- [Material to process]:
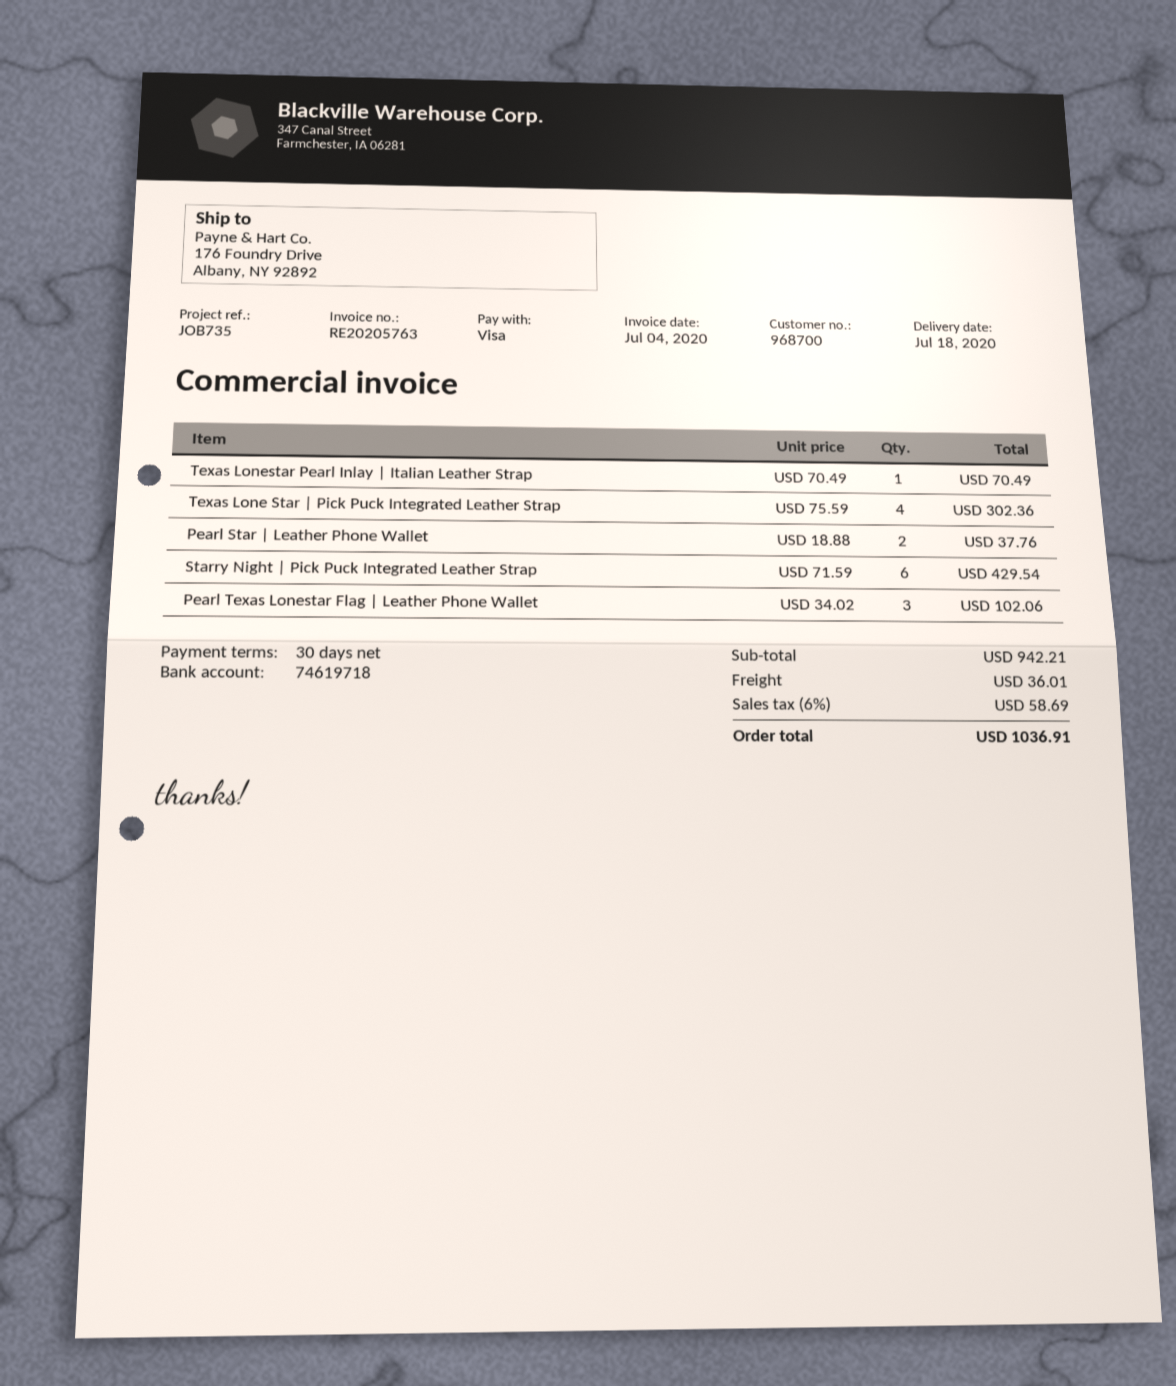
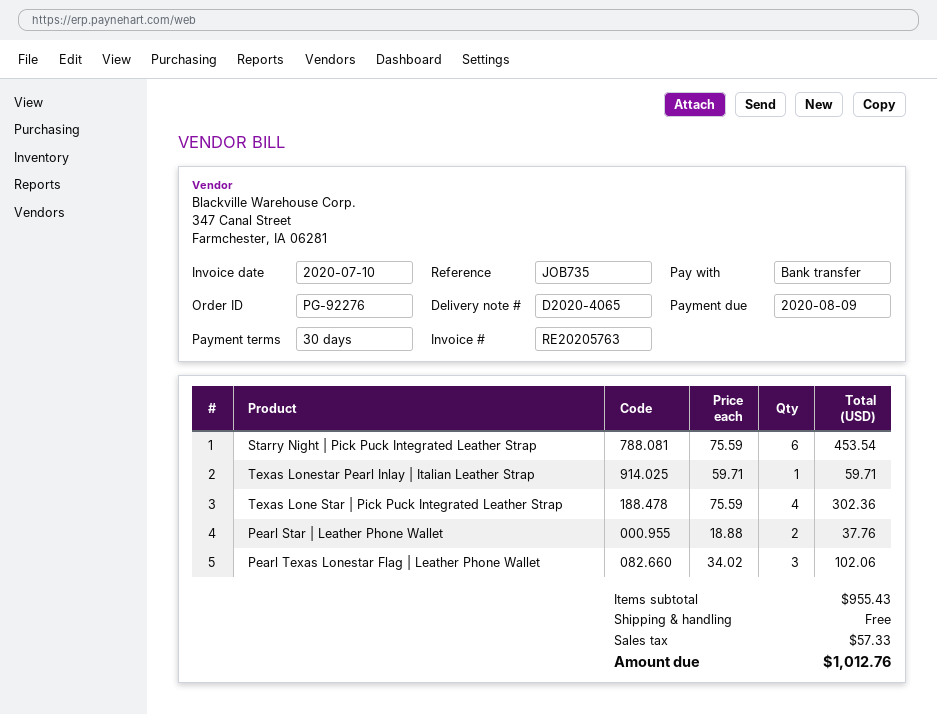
invoice date: 2020-07-04 -> 2020-07-10
payment method: Visa -> bank transfer
Texas Lonestar Pearl Inlay | Italian Leather Strap: 1 x 70.49 = 70.49 -> 1 x 59.71 = 59.71
Starry Night | Pick Puck Integrated Leather Strap: 6 x 71.59 = 429.54 -> 6 x 75.59 = 453.54
subtotal: 942.21 -> 955.43
shipping: 36.01 -> 0.00
tax: 58.69 -> 57.33
total: 1036.91 -> 1012.76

- [Description of the task]: All entries are to be retyped exactly. Omit any embedded images.

- [Written response]:
invoice date: 2020-07-04 -> 2020-07-10
payment method: Visa -> bank transfer
Texas Lonestar Pearl Inlay | Italian Leather Strap: 1 x 70.49 = 70.49 -> 1 x 59.71 = 59.71
Starry Night | Pick Puck Integrated Leather Strap: 6 x 71.59 = 429.54 -> 6 x 75.59 = 453.54
subtotal: 942.21 -> 955.43
shipping: 36.01 -> 0.00
tax: 58.69 -> 57.33
total: 1036.91 -> 1012.76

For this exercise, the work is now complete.